Address to the Congress of the Hellenic Society of Public Relations, January 2002

I heartily thank all of you who wished to be here with me upon this day as well as your Administrative Council for its kind invitation. I shall try to be equal to the expectations that are raised by your Society’s history as well as by that of your profession by daring to speak to you and thus sharing some of my speculations and anxieties. I am going to make reference to some issues and not to certainties as I feel like a man who the more he advances so much more does he become aware that what is being accomplished tends to be smaller in relation to what should be done.

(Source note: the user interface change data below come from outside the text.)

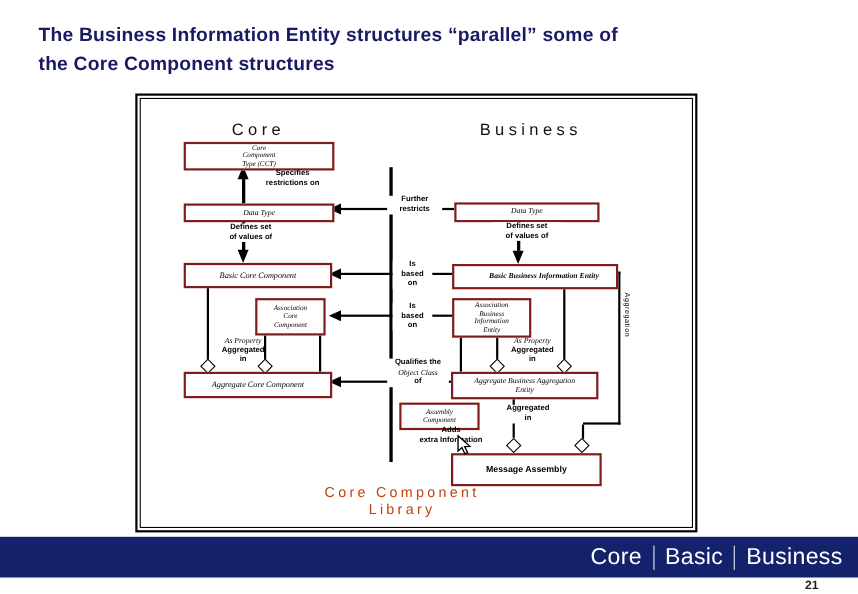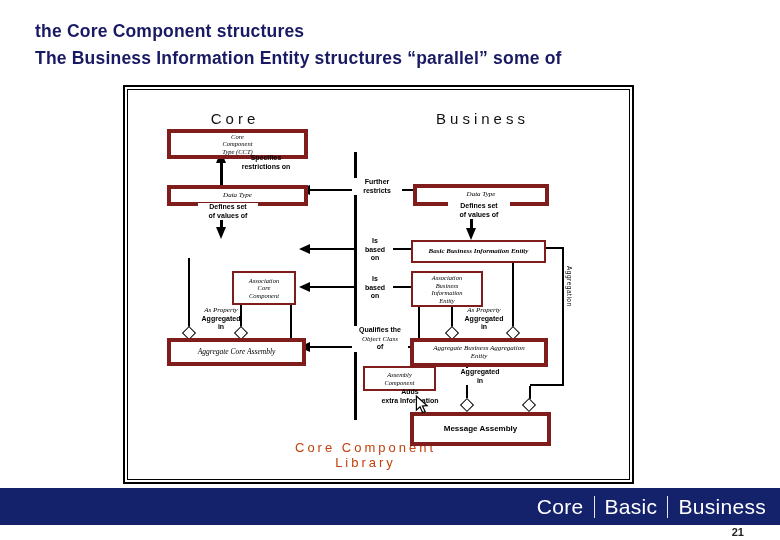--- a/index.html
+++ b/index.html
@@ -8,21 +8,21 @@
 
   .title { position:absolute; left:35px; top:18px; width:720px; font-weight:bold;
            font-size:17.5px; line-height:27px; color:#191a63; letter-spacing:0.2px; }
 
   .frame-outer { position:absolute; left:123px; top:85px; width:507px; height:395px;
                  border:2px solid #000; background:#fff; }
   .frame-inner { position:absolute; left:2px; top:2px; right:2px; bottom:2px; border:1px solid #000; }
 
   .heading { position:absolute; font-size:15px; letter-spacing:4px; color:#111; text-align:center; }
 
-  .box { position:absolute; background:#fff; border:4px solid #7f1d1d; display:flex; flex-direction:column;
+  .box { position:absolute; background:#fff; border:2px solid #7f1d1d; display:flex; flex-direction:column;
          align-items:center; justify-content:center; text-align:center;
          font-family:"Liberation Serif", serif; font-style:italic; font-size:7px; line-height:7.5px; color:#000; z-index:3; }
   .box.thick { border-width:2px; }
   .box.boldtxt { font-weight:bold; }
 
   .lbl { position:absolute; text-align:center; font-weight:bold; font-size:7px; line-height:8.5px;
          color:#000; z-index:4; }
   .lbl .it { font-family:"Liberation Serif", serif; font-style:italic; font-weight:normal; }
   .lbl.bg { background:#fff; }
 
@@ -49,22 +49,22 @@
   .page-num { position:absolute; right:36px; top:526px; font-size:11px; font-weight:bold; color:#222; }
 
   .cursor { position:absolute; z-index:6; }
 </style>
 </head>
 <body>
 
 <div id="slide">
 
   <div class="title">
+    <div>The Business Information Entity structures “parallel” some of</div>
     <div>the Core Component structures</div>
-    <div>The Business Information Entity structures “parallel” some of</div>
   </div>
 
   <div class="frame-outer">
     <div class="frame-inner"></div>
   </div>
 
   <div class="heading" style="left:170px; top:110px; width:130px;">Core</div>
   <div class="heading" style="left:420px; top:110px; width:125px;">Business</div>
 
   <div class="line" style="left:354px; top:152px; width:3px; height:268px;"></div>
@@ -84,41 +84,42 @@
 
   <div class="box" style="left:167px; top:185px; width:133px; height:13px;">Data Type</div>
 
   <div class="line" style="left:220px; top:198px; width:3px; height:30px;"></div>
   <div class="arrow-down" style="left:216px; top:227px;"></div>
   <div class="lbl" style="left:198px; top:203px; width:60px; background:#fff; z-index:5;">
     <div>Defines set</div>
     <div>of values of</div>
   </div>
 
+  <div class="box" style="left:167px; top:239px; width:131px; height:19px; font-size:7.5px;">Basic Core Component</div>
 
   <div class="box thick" style="left:232px; top:271px; width:60px; height:30px; font-size:6.5px;">
     <span>Association</span>
     <span>Core</span>
     <span>Component</span>
   </div>
 
   <div class="line" style="left:188px; top:258px; width:2px; height:70px;"></div>
   <div class="line" style="left:240px; top:303px; width:2px; height:25px;"></div>
   <div class="line" style="left:290px; top:303px; width:2px; height:35px;"></div>
 
   <div class="lbl" style="left:192px; top:306px; width:58px; z-index:5;">
     <div class="it">As Property</div>
     <div>Aggregated</div>
     <div>in</div>
   </div>
 
   <div class="diamond" style="left:184px; top:328px;"></div>
   <div class="diamond" style="left:236px; top:328px;"></div>
 
-  <div class="box" style="left:167px; top:338px; width:131px; height:20px; font-size:7.5px;">Aggregate Core Assembly</div>
+  <div class="box" style="left:167px; top:338px; width:131px; height:20px; font-size:7.5px;">Aggregate Core Component</div>
 
   <div class="arrow-left" style="left:299px; top:185px;"></div>
   <div class="line" style="left:310px; top:189px; width:103px; height:2px;"></div>
   <div class="lbl bg" style="left:352px; top:178px; width:50px;">
     <div>Further</div>
     <div>restricts</div>
   </div>
 
   <div class="arrow-left" style="left:299px; top:244px;"></div>
   <div class="line" style="left:310px; top:248px; width:101px; height:2px;"></div>
@@ -146,21 +147,21 @@
 
   <div class="box" style="left:413px; top:184px; width:128px; height:14px;">Data Type</div>
 
   <div class="line" style="left:470px; top:198px; width:3px; height:30px;"></div>
   <div class="arrow-down" style="left:466px; top:228px;"></div>
   <div class="lbl" style="left:448px; top:202px; width:62px; background:#fff; z-index:5;">
     <div>Defines set</div>
     <div>of values of</div>
   </div>
 
-  <div class="box thick boldtxt" style="left:411px; top:240px; width:131px; height:19px;">Basic Business Information Entity</div>
+  <div class="box thick boldtxt" style="left:411px; top:240px; width:131px; height:19px;padding-left:16px;">Basic Business Information Entity</div>
 
   <div class="box thick" style="left:411px; top:271px; width:68px; height:32px; font-size:6.5px;">
     <span>Association</span>
     <span>Business</span>
     <span>Information</span>
     <span>Entity</span>
   </div>
 
   <div class="line" style="left:418px; top:305px; width:2px; height:33px;"></div>
   <div class="line" style="left:451px; top:305px; width:2px; height:23px;"></div>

First and foremost, I wish to explain to you that the Clergyman feels weak, that he is literally helpless – which means to be at a loss without any means and might. He has to accomplish something that is quite beyond him: to act in such a way, that he as a person, shall try to bring mankind in communion with almighty God. It’s quite inconceivable to suppose that there is an efficient manner to do this; that there exists such a mechanism that shall help him in succeeding. In order to be a clergyman, one ought to learn to abandon oneself; to leave oneself in the loving hands of God. As it’s only thanks to that love which has the power to overcome death, that all of us bear within us, that we are able to overcome our helplessness and to be redeemed from the bondage of life’s tear and wear.

Even though he feels baffled, the chaplain comes out and speaks from the pulpit. The pulpit is a distinguished jutting out position that is visible to all even from far away – the mountain-edge is a good example for the pulpit. The clergyman is well aware that one can’t get on the Pulpit and be not visible to all; not to be the subject everybody’s talk. But the first thing that the other one shall notice, even before he listens to you, is just that feeling of yours of being unequal to your job of speaking about what you wish. Who are you that is going to tell us what God wants? This is the question that the priest hears nagging at him as he is going up the pulpit. And I can assure you that you can’t go on being a chaplain if you’re not in a position to own up to the fact that you are a nobody and that your sole hope – for I would not say strength – lies in the acknowledgement of a similar awareness.

And now, here come the Bishop: a clergyman whose self-same faith puts him in Jesus Christ’s position; hence, a person who not only feels awkward but who is also one that feels that he more than offends that which he believes in. Yet, who nevertheless should direct spiritually and administratively the Church – the Lord’s people. It’s with these conditions and with these prerequisites that we have come here today, near to you, so as to share with you a part of our anxieties.

As a clergyman, I should speak from a pulpit, which means that I am exposed whether this be inside a Cathedral or in some amiable and pleasant quarters as these of today. He who believes that one can speak from the pulpit, as an overweening teacher is unwise for there’s nothing that’s more evident and that one doesn’t become aware of , as soon as possible, when one is speaking from the pulpit than the nakedness of one’s hubris. We feel sorry that I belong to a generation that has been educated in such a way so as to mistake bombast for dramatics and inanity for oratory. I wish to believe that the next generation shall get over it and that it shall be able to speak without heroics but with the plainness and lucidity of light.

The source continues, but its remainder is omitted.